Working with different table formats

Applies to : Spark engine Gluten accelerated Spark engine

The topic describes the procedure to run a Spark application that ingests data into different table formats like Apache Hudi, Apache Iceberg or Delta Lake catalog.

Create a storage with the required catalog (catalog can be Apache Hudi, Apache Iceberg or Delta Lake) to store data used in the Spark application. To create storage, see Adding a storage-catalog pair.
Associate the storage with the Native Spark engine. For more information, see Associating a catalog with an engine.
Create Cloud Object Storage (COS) to store the Spark application. To create Cloud Object Storage and a bucket, see Creating a storage bucket.
Register the Cloud Object Storage in watsonx.data. For more information, see Adding a storage-catalog pair.
Based on the catalog you select, save the following Spark application (Python file) to your local machine. Here, iceberg_demo.py, hudi_demo.py, or delta_demo.py and upload the Spark application to the COS, see Uploading data.

To submit the Spark application with data residing in Cloud Object Storage, specify the parameter values and run the curl command from the following table.

Apache Iceberg

The sample file demonstrates the following functionalities:

Accessing tables from watsonx.data
Ingesting data to watsonx.data
Modifying schema in watsonx.data

Performing table maintenance activities in watsonx.data.
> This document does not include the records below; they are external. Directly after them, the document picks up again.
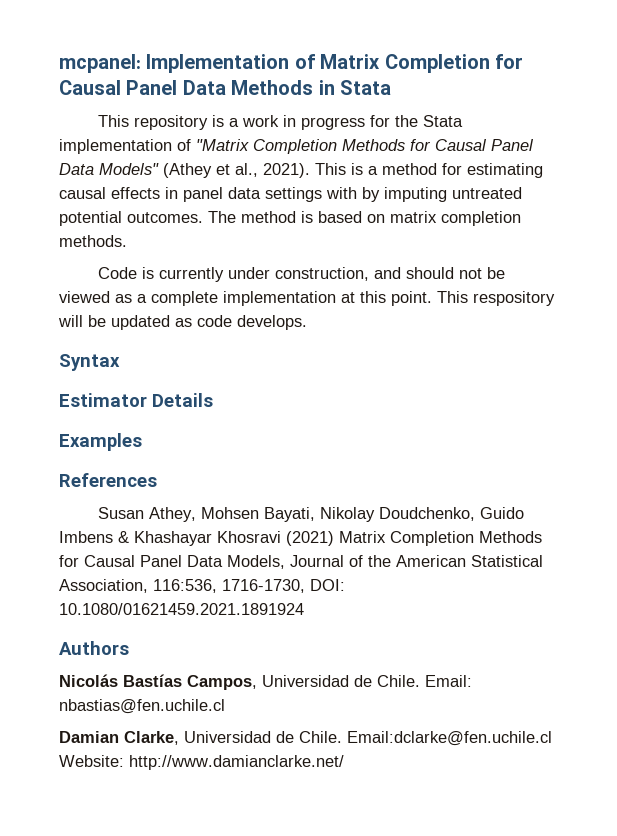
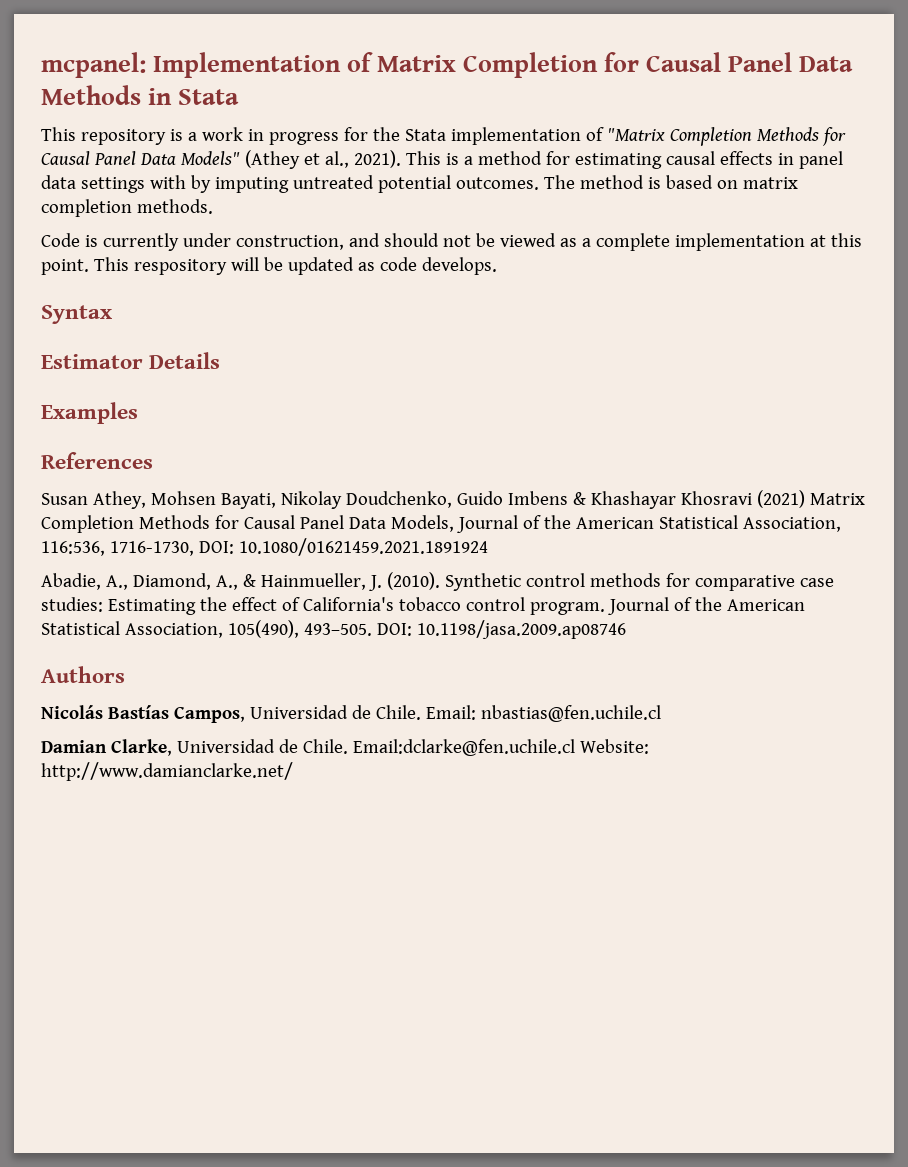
+ Abadie, A., Diamond, A., & Hainmueller, J. (2010). Synthetic control methods for comparative case studies: Estimating the effect of California's tobacco control program. Journal of the American Statistical Association, 105(490), 493–505. DOI: 10.1198/jasa.2009.ap08746

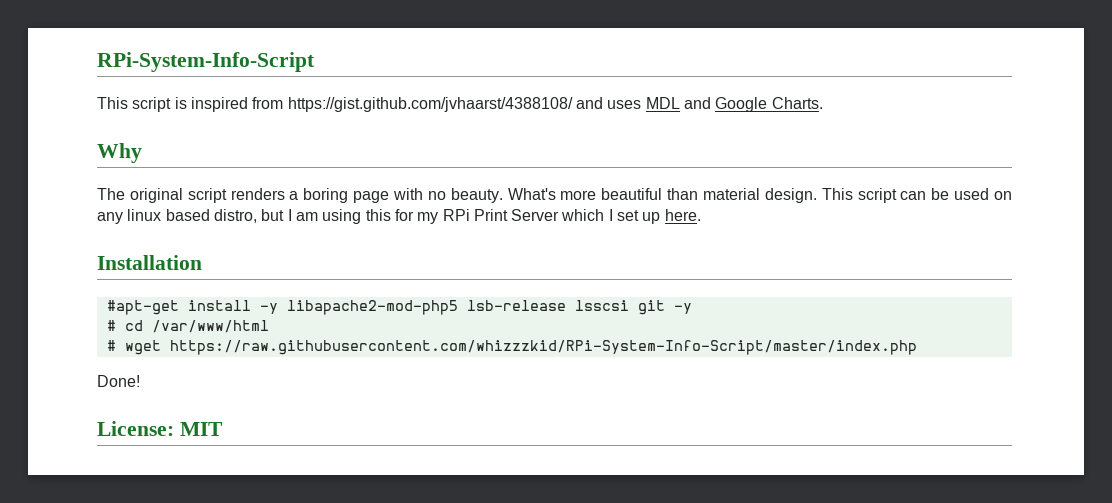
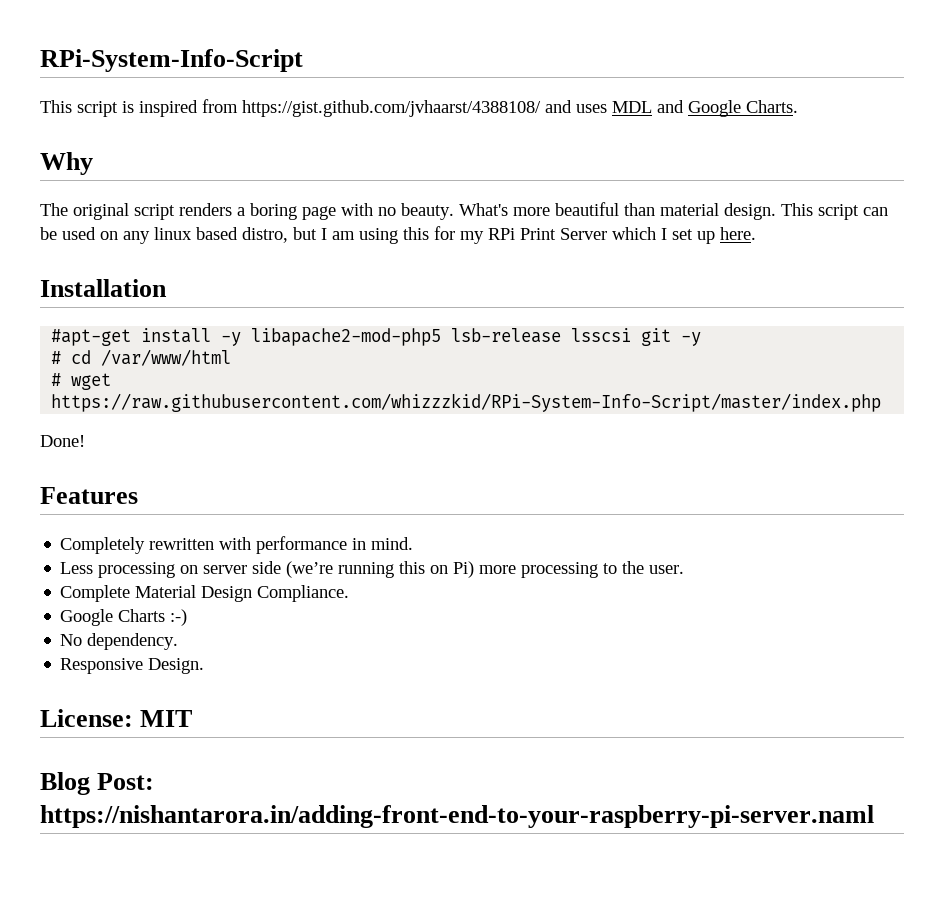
+ Features
+ Completely rewritten with performance in mind.
+ Less processing on server side (we’re running this on Pi) more processing to the user.
+ Complete Material Design Compliance.
+ Google Charts :-)
+ No dependency.
+ Responsive Design.
+ Blog Post: https://nishantarora.in/adding-front-end-to-your-raspberry-pi-server.naml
You must insert the data into the COS bucket. For more information, see Inserting sample data into the COS bucket.

Python application : Iceberg Python file

Curl command to submit Python application :

curl --request POST \
--url https://<wxd_host_name>/lakehouse/api/v2/spark_engines/<spark_engine_id>/applications \
--header 'Authorization: Bearer <token>' \
--header 'Content-Type: application/json' \
--header 'LhInstanceId: <instance_id>' \
--data '{  "application_details": {
           "conf": {
                  "spark.hadoop.wxd.apiKey":"Basic <user-authentication-string>"    },
                   "application": "s3a://<application-bucket-name>/iceberg.py"  }
        }'

Parameter values :

<wxd_host_name>: The hostname of your watsonx.data Cloud instance.
<instance_id>: The instance ID from the watsonx.data instance URL. For example, 1609968977179454.
<spark_engine_id>: The Engine ID of the native Spark engine.
<token>: The bearer token. For more information about generating the token, see IAM token.
<user-authentication-string>: The value must be base 64 encoded string of user ID and API key . For more information about the format, see the note.
Apache Hudi

The Python Spark application demonstrates the following functionality:

It creates a database inside the Apache Hudi catalog (that you created to store data). Here, <database_name>.
It creates a table inside the <database_name> database, namely <table_name>.
It inserts data into the <table_name> and does SELECT query operation.
It drops the table and schema after use.

Python application :

from pyspark.sql import SparkSession
        def init_spark():            spark = SparkSession.builder
        .appName("CreateHudiTableInCOS")
        .enableHiveSupport()
        .getOrCreate()
        return spark
        def main():
        try:
        spark = init_spark()
        spark.sql("show databases").show()
        spark.sql("create database if not exists spark_catalog.<database_name> LOCATION 's3a://<data_storage_name>/'").show()
        spark.sql("create table if not exists spark_catalog.<database_name>.<table_name> (id bigint, name string, location string) USING HUDI OPTIONS ('primaryKey' 'id', hoodie.write.markers.type= 'direct', hoodie.embed.timeline.server= 'false')").show()
        spark.sql("insert into <database_name>.<table_name> VALUES (1, 'Sam','Kochi'), (2, 'Tom','Bangalore'), (3, 'Bob','Chennai'), (4, 'Alex','Bangalore')").show()
        spark.sql("select * from spark_catalog.<database_name>.<table_name>").show()
        spark.sql("drop table spark_catalog.<database_name>.<table_name>").show()
        spark.sql("drop schema spark_catalog.<database_name> CASCADE").show()
        inally:
        spark.stop()
        if __name__ == '__main__':
        main()

Parameter values:

<database_name>: Specify the name of the database that you want to create.
<table_name>: Specify the name of the table that you want to create.
<data_storage_name>: Specify the name of the Apache Hudi storage that you created.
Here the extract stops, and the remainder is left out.